I have the following custom recipe using blocks to have two label capture elements: 3 point select and a text comment field. My custom recipe is below. Our global prodigy.json file has feed_overlap set to false. We want to build a calibration recipe to let us have all sessions label all tasks. When launching recipe it does not honor the feed overlap setting of TRUE. Am I missing something here?


import random
from typing import List, Optional
import prodigy
from prodigy.components.loaders import JSONL
from prodigy.util import split_string


# Helper functions for adding user provided labels to annotation tasks.
def preprocess_stream(stream):

    blocks = [
        {"view_id": "choice", "text": None},
        {"view_id": "text_input", "field_rows": 2, "field_label": "Optional Notes"},
    ]

    options = [
        {"id": "1", "text": "1 - not interesting"},
        {"id": "2", "text": "2 - somewhat interesting"},
        {"id": "3", "text": "3 - highly interesting"},
    ]

    for task in stream:
        task["options"] = options
        yield task


# Recipe decorator with argument annotations: (description, argument type,
# shortcut, type / converter function called on value before it's passed to
# the function). Descriptions are also shown when typing --help.
@prodigy.recipe(
    "user_post_interest.likert",
    dataset=("The dataset to use", "positional", None, str),
    source=("The source data as a JSONL file", "positional", None, str),
    exclude=("Names of datasets to exclude", "option", "e", split_string),
)
def user_post_interest_likert(
    dataset: str,
    source: str,
    exclude: Optional[List[str]] = None,
):
    """
    Manually annotate categories that apply to a text. If more than one label
    is specified, categories are added as multiple choice options. If the
    --exclusive flag is set, categories become mutually exclusive, meaning that
    only one can be selected during annotation.
    """

    # Load the stream from a JSONL file and return a generator that yields a
    # dictionary for each example in the data.
    stream = JSONL(source)

    stream = preprocess_stream(stream)

    return {
        "view_id": "blocks",
        "dataset": dataset,  # Name of dataset to save annotations
        "stream": stream,  # Incoming stream of examples
        "config": {
            "blocks": [
                {"view_id": "choice"},
                {
                    "view_id": "text_input",
                    "field_rows": 2,
                    "field_label": "Optional notes can be added",
                },
            ],
            "choice_style": "single",
            "feed_overlap": True,
            "exclude_by": "task",

        },
    }

I just tried your recipe locally, using this examples.jsonl file.

{"text": "example 1"}
{"text": "example 2"}
{"text": "example 3"}
{"text": "example 4"}
{"text": "example 5"}

This was my call in the terminal.

python -m prodigy user_post_interest.likert issue-6402 -F recipe.py

When I ran this, I got this warning when I clicked the localhost link.

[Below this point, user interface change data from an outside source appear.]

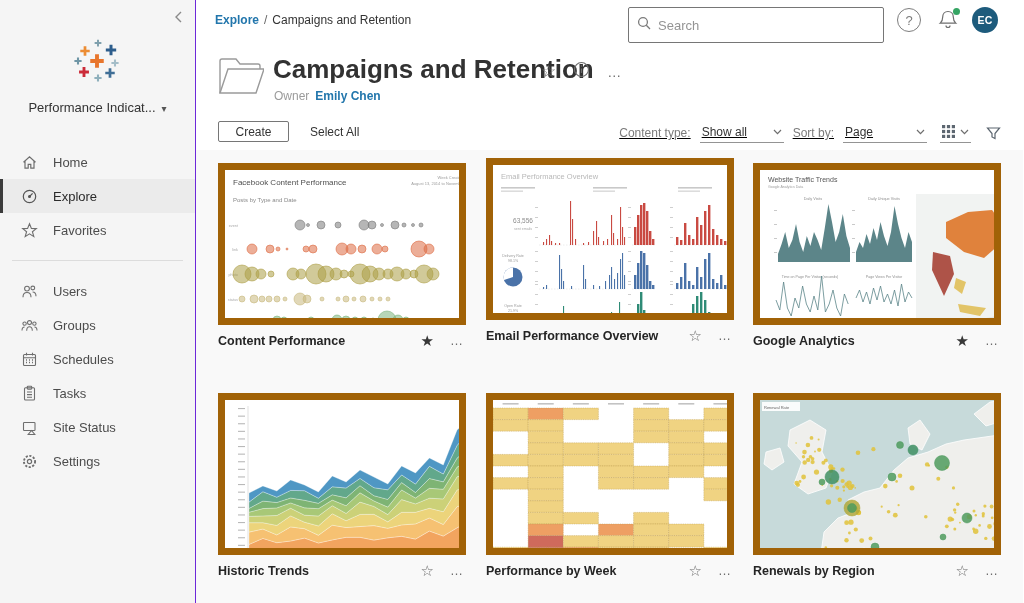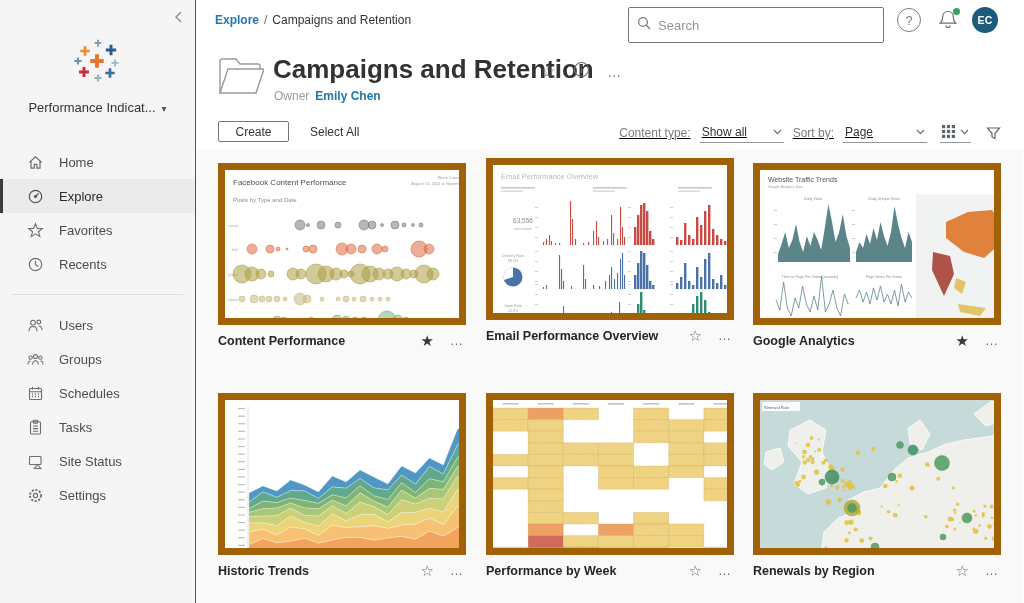--- a/index.html
+++ b/index.html
@@ -7,21 +7,21 @@
     font-family:"Liberation Sans", sans-serif; }
   .app { display:flex; width:1024px; height:603px; }
 
   
   .sidebar { width:196px; height:603px; background:#f5f5f5; border-right:1px solid #6d28d9; position:relative; flex:none; }
   .collapse { position:absolute; top:10px; right:10px; color:#8a8a8a; cursor:pointer; }
   .logo-wrap { display:flex; justify-content:center; padding-top:36px; }
   .site-switcher { margin-top:14px; text-align:center; font-size:13px; color:#333; cursor:pointer; }
   .site-switcher .caret { font-size:10px; color:#555; margin-left:6px; }
   .nav { margin-top:30px; }
-  .nav-item { height:34px; display:flex; align-items:center; gap:15px; padding-left:27px; font-size:13px; color:#4c4c4c; cursor:pointer; position:relative; }
+  .nav-item { height:34px; display:flex; align-items:center; gap:15px; padding-left:21px; font-size:13px; color:#4c4c4c; cursor:pointer; position:relative; }
   .nav-item .nicon { width:17px; height:17px; display:flex; flex:none; }
   .nav-item.selected { background:#ebebeb; color:#2b2b2b; }
   .nav-item.selected::before { content:""; position:absolute; left:0; top:0; bottom:0; width:3px; background:#3b3b3b; }
   .nav-divider { height:1px; background:#dcdcdc; margin:13px 12px; }
 
   
   .main { position:relative; width:827px; height:603px; background:#fff; }
   .breadcrumb { position:absolute; left:19px; top:13px; font-size:12px; color:#333; }
   .breadcrumb .root { color:#2276ac; font-weight:bold; cursor:pointer; }
   .breadcrumb .sep { color:#666; margin:0 5px; }
@@ -109,29 +109,20 @@
           </span>
         <span>Explore</span>
       </div>
       <div class="nav-item">
         <span class="nicon">
             <svg width="17" height="17" viewBox="0 0 17 17" fill="none" stroke="#6e6e6e" stroke-width="1.1">
               <polygon points="8.5,1.8 10.4,6.4 15.3,6.6 11.4,9.7 12.8,14.6 8.5,11.8 4.2,14.6 5.6,9.7 1.7,6.6 6.6,6.4"></polygon>
             </svg>
           </span>
         <span>Favorites</span>
-      </div>
-      <div class="nav-item">
-        <span class="nicon">
-            <svg width="17" height="17" viewBox="0 0 17 17" fill="none" stroke="#6e6e6e" stroke-width="1.2">
-              <circle cx="8.5" cy="8.5" r="6.2"></circle>
-              <path d="M8.5 4.8 V8.7 L11.2 10.4"></path>
-            </svg>
-          </span>
-        <span>Recents</span>
       </div>
       <div class="nav-divider"></div>
       <div class="nav-item">
         <span class="nicon">
             <svg width="17" height="17" viewBox="0 0 17 17" fill="none" stroke="#6e6e6e" stroke-width="1.1">
               <circle cx="6" cy="5.6" r="2.4"></circle>
               <path d="M2 14.2 c0-3.2 1.9-4.7 4-4.7 s4 1.5 4 4.7"></path>
               <circle cx="11.8" cy="5" r="1.9"></circle>
               <path d="M11.6 9 c1.9 0 3.4 1.5 3.4 4.2"></path>
             </svg>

⚠ The running recipe is configured for multiple annotators using named
sessions with feed_overlap=True, but a client is requesting questions using the
default session. For this recipe, open the app with ?session=name added to the
URL or set feed_overlap to False in your configuration.

This suggests to me that there's nothing wrong with your recipe, but that there might be a prodigy.json file in your folder that's overriding this. Could you check that?

If that doesn't help, please let me know because there might be a bug. That said, another "fix" would be to manually override your recipe from the command line. You should be able to run this via this one-liner:

PRODIGY_CONFIG_OVERRIDES='{"feed_overlap": true}' python -m prodigy user_post_interest.likert issue-6402 examples.jsonl -F recipe.py

The app loads, and I am connecting to our instance by appending ?session=nick to the end of our host address.

prodigy loads a task, and if I label it, and save the annotation, and then reload the instance with a new user session name like newUser the first task that is shown is the next task in the stream, NOT the original first task again. This is not the expected behavior.

Worth noting, that if I change the global setting in prodigy.jsonl file and relaunch the app, the behavior is as expected. In our environment we want the default to be feed_overlap=False for almost all projects, and only enforce overlap True for specific tasks.

Unfortunately, in the way we have our prodigy instances configured, we cannot use the command line override. Our implementation is currently configured with Gitlab CI/CD using variables and so the python -m prodigy portion is hardcoded into our yaml config to construct commands we send through the pipeline.

What else could I help do to triage or confirm its a bug, and not a configuration issue on our end?

That's strange, since that's not the behavior that I'm seeing. I've also set feed_overlap to false in my global prodigy.json file and I'm able to run through these steps.

Here's me first checking in with /?session=alice.

After annotating I move on to /?session=bob.

On both occasions I've hit save and I've annotated "example 1" twice. Just to double-check, can you confirm that you've hit save? Then when I close Prodigy I'm able to export the annotations to confirm this

python -m prodigy db-out issue-6402

And this is what I see.

{"text":"example 1","options":[{"id":"1","text":"1 - not interesting"},{"id":"2","text":"2 - somewhat interesting"},{"id":"3","text":"3 - highly interesting"}],"_input_hash":-872502053,"_task_hash":839879573,"_view_id":"blocks","config":{"choice_style":"single"},"accept":["2"],"user_input":"yes","answer":"accept","_timestamp":1677924419,"_annotator_id":"issue-6402-alice","_session_id":"issue-6402-alice"}
{"text":"example 1","options":[{"id":"1","text":"1 - not interesting"},{"id":"2","text":"2 - somewhat interesting"},{"id":"3","text":"3 - highly interesting"}],"_input_hash":-872502053,"_task_hash":839879573,"_view_id":"blocks","config":{"choice_style":"single"},"accept":["1"],"user_input":"no","answer":"accept","_timestamp":1677924432,"_annotator_id":"issue-6402-bob","_session_id":"issue-6402-bob"}

It seems that I'm currently not able to reproduce your issues, but I'll gladly hear it if I glanced over something.

Unfortunately, in the way we have our prodigy instances configured, we cannot use the command line override. Our implementation is currently configured with Gitlab CI/CD using variables and so the python -m prodigy portion is hardcoded into our yaml config to construct commands we send through the pipeline.

Would a local prodigy.json file work in that scenario then? You wouldn't need to override manually in that case since the local file should override the global one. Alternatively, you could also export the variable beforehand?

export PRODIGY_CONFIG_OVERRIDES='{"feed_overlap": true}'

Should that not work, Gitlab allows you to configure variables from the .gitlab-ci.yml file. You can read more about that on their docs. Would that suffice?

What else could I help do to triage or confirm its a bug, and not a configuration issue on our end?

Just for the safe side, could you share me some of your environment info? You can get a summary by running python -m prodigy stats.